The biometric passport has been 'cracked' again - but it's the same crack as the old crack (which is not exactly a crack). This time it's the new UK passport, and Liberal Home Affairs spokesman Nick Clegg is calling for the urgent recall of all the 3 million that have already been issued.
No2ID national coordinator Phil Booth, whose digitised image gazes out from the centre of the print edition of the Guardian screamer on the subject, is staggered.
"This is simply not supposed to happen," Phil tells us. But, erm, Phil, you know better than that, don't you? This is exactly what's supposed to happen, the point at issue being whether or not it's a good and sensible idea for what's supposed to happen to happen.
The exploit described by the Guardian's investigation to all intents and purposes repeats previous demonstrations at Black Hat and the University of Nijmegen, and relies on what the defenders of biometric passports, specifically the Home Office and the Identity & Passport Service in this case, pitch as a design feature rather than a flaw.
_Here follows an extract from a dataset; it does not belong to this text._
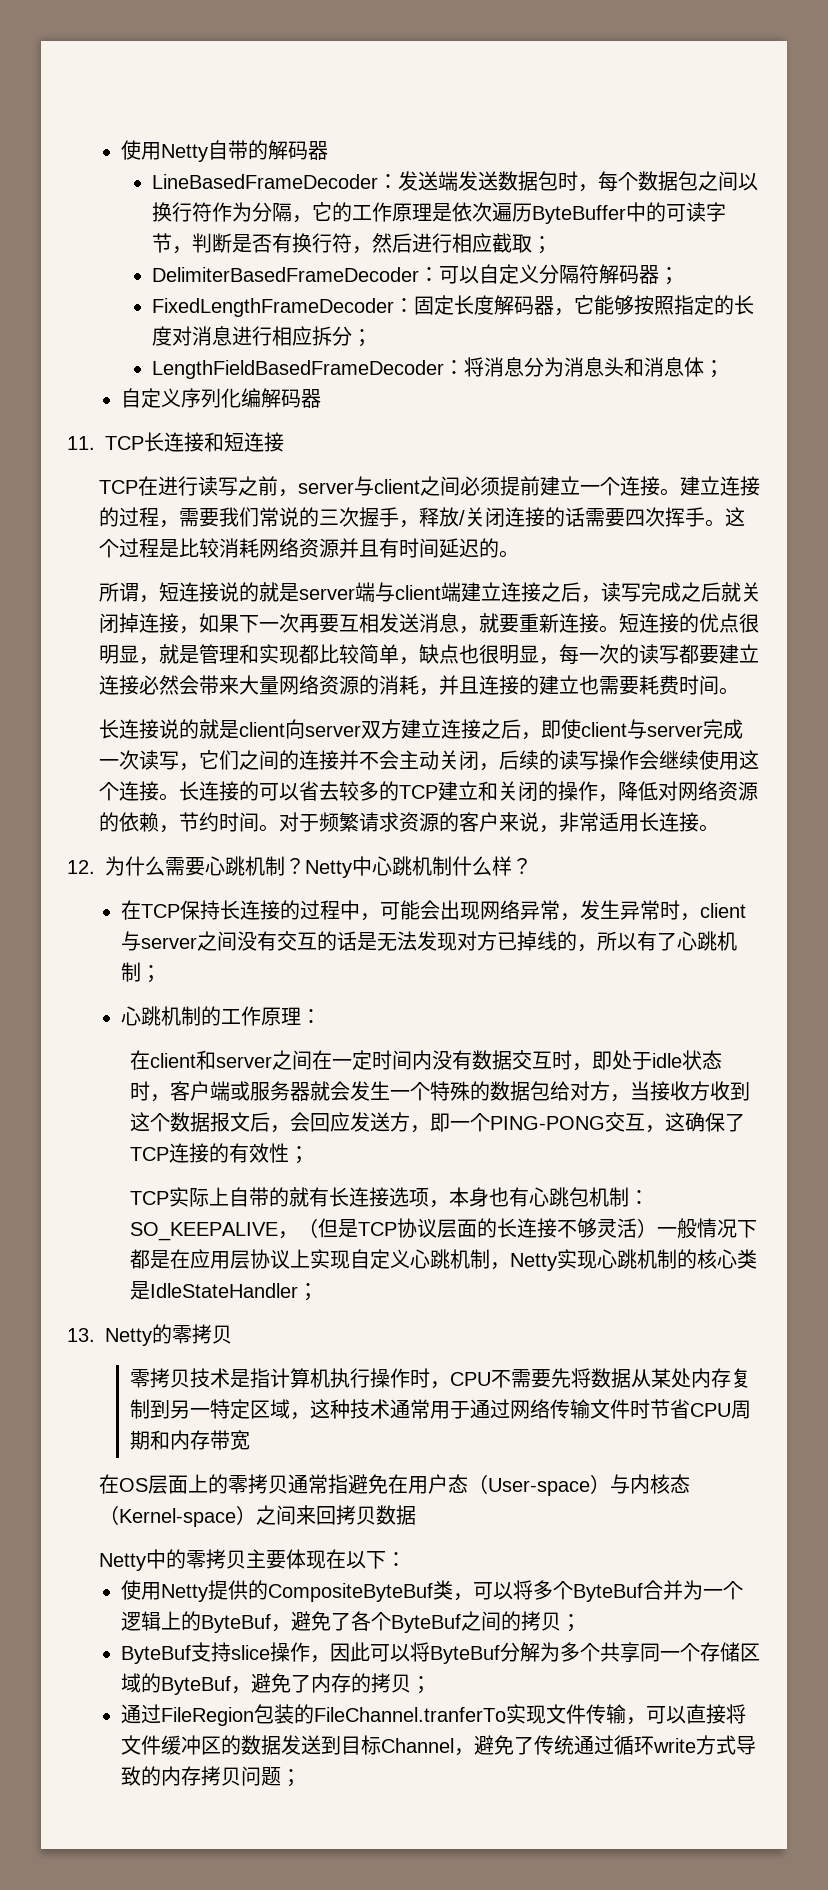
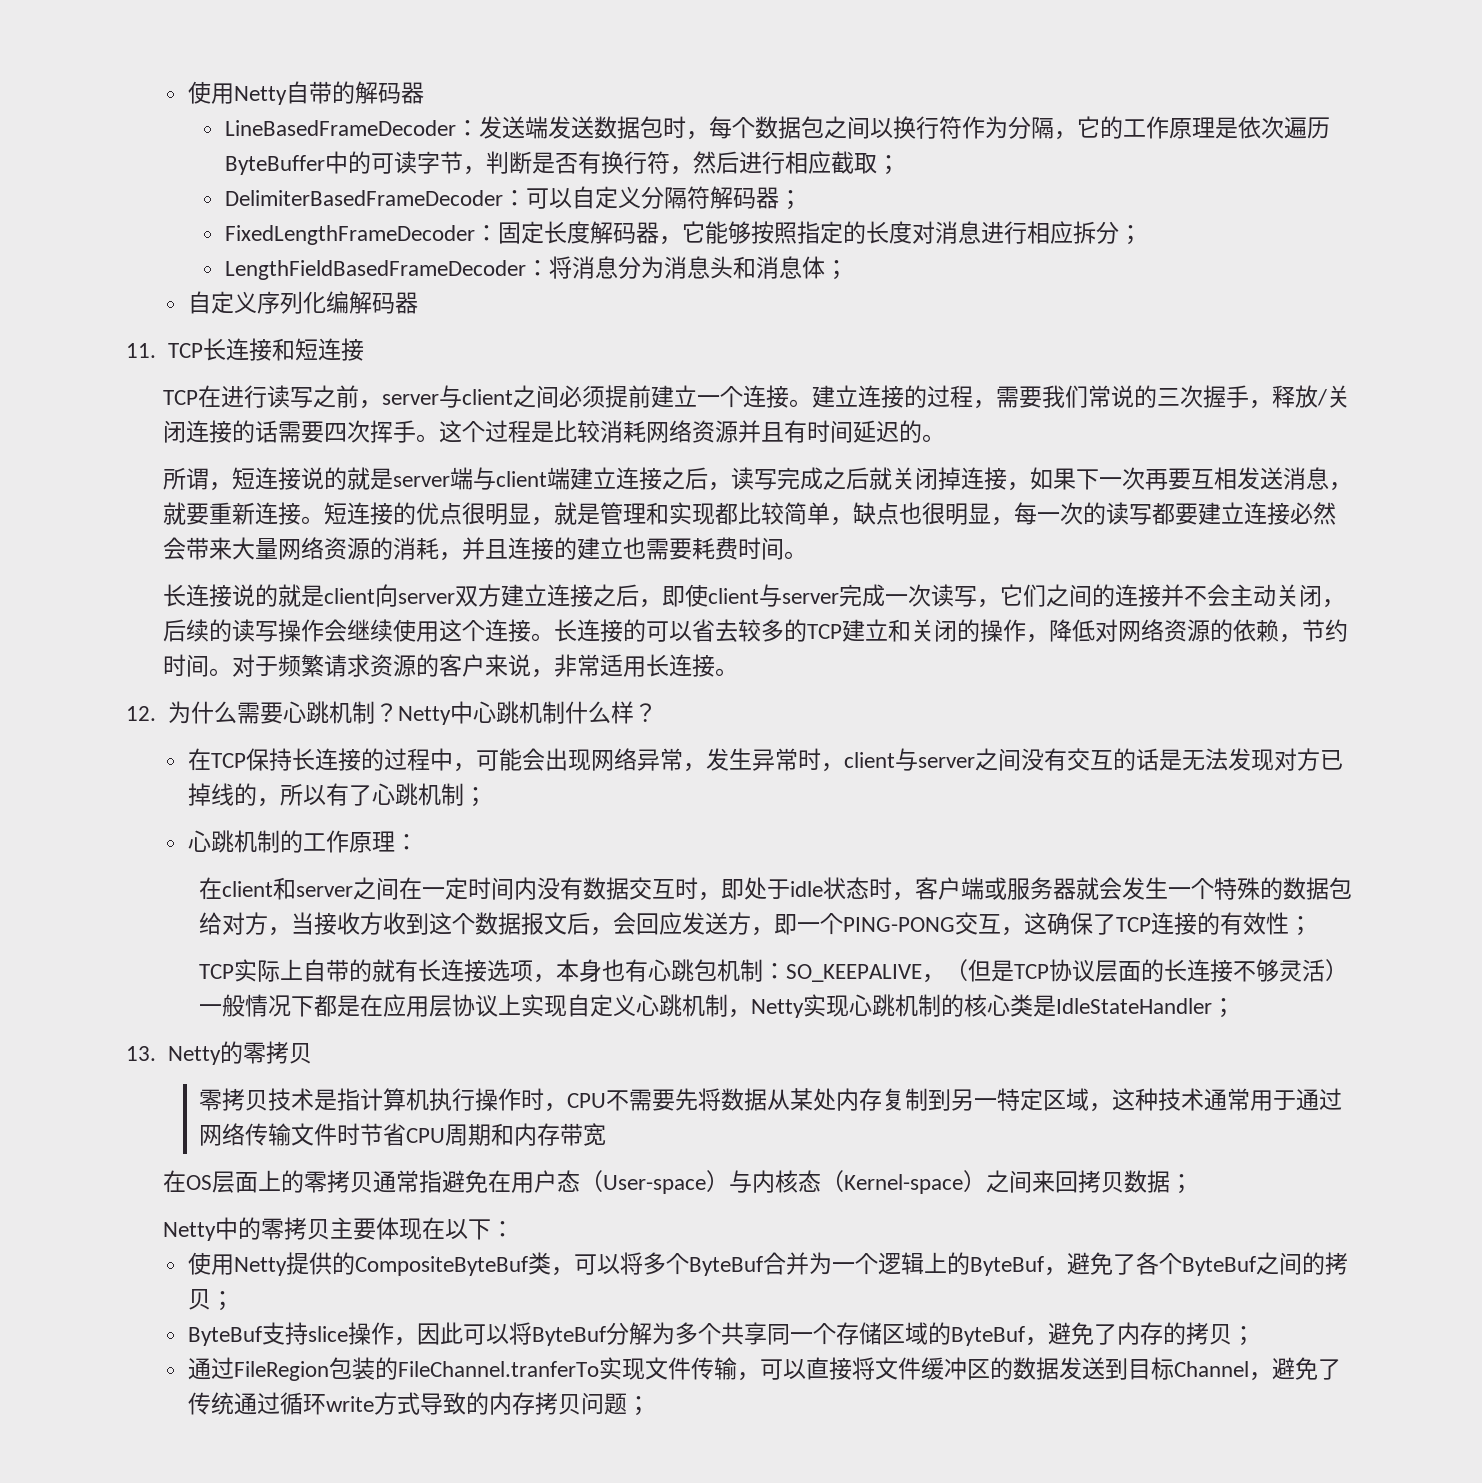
- 在OS层面上的零拷贝通常指避免在用户态（User-space）与内核态（Kernel-space）之间来回拷贝数据
+ 在OS层面上的零拷贝通常指避免在用户态（User-space）与内核态（Kernel-space）之间来回拷贝数据；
The basic principle set down by ICAO is that the digitised information in a passport should be readable in the same way as the printed information in earlier generations of passports, the logic here being that you traditionally hand over your passport at border control and somebody looks at it.
That, UK passport holders may have noted, doesn't happen as much as it used to these days, many of the people previously employed to look at it being far too busy scouring the countryside for illegal immigrants. Follow this notion through to the digital age however, as the ICAO standards do, and you get the principle that a passport handed over is voluntarily offered for reading, therefore whoever's got it is allowed to read it, and therefore proof that it has been offered counts as permission to read the digitised data.
The data communication between the passport chip and the reader is encrypted, but the key is printed in the passport. Thus, the machine reads the key, passes it to the chip, and the data comes over and is displayed on the screen in front of the immigration officer, if that is the reader has a screen, which need not necessarily be the case.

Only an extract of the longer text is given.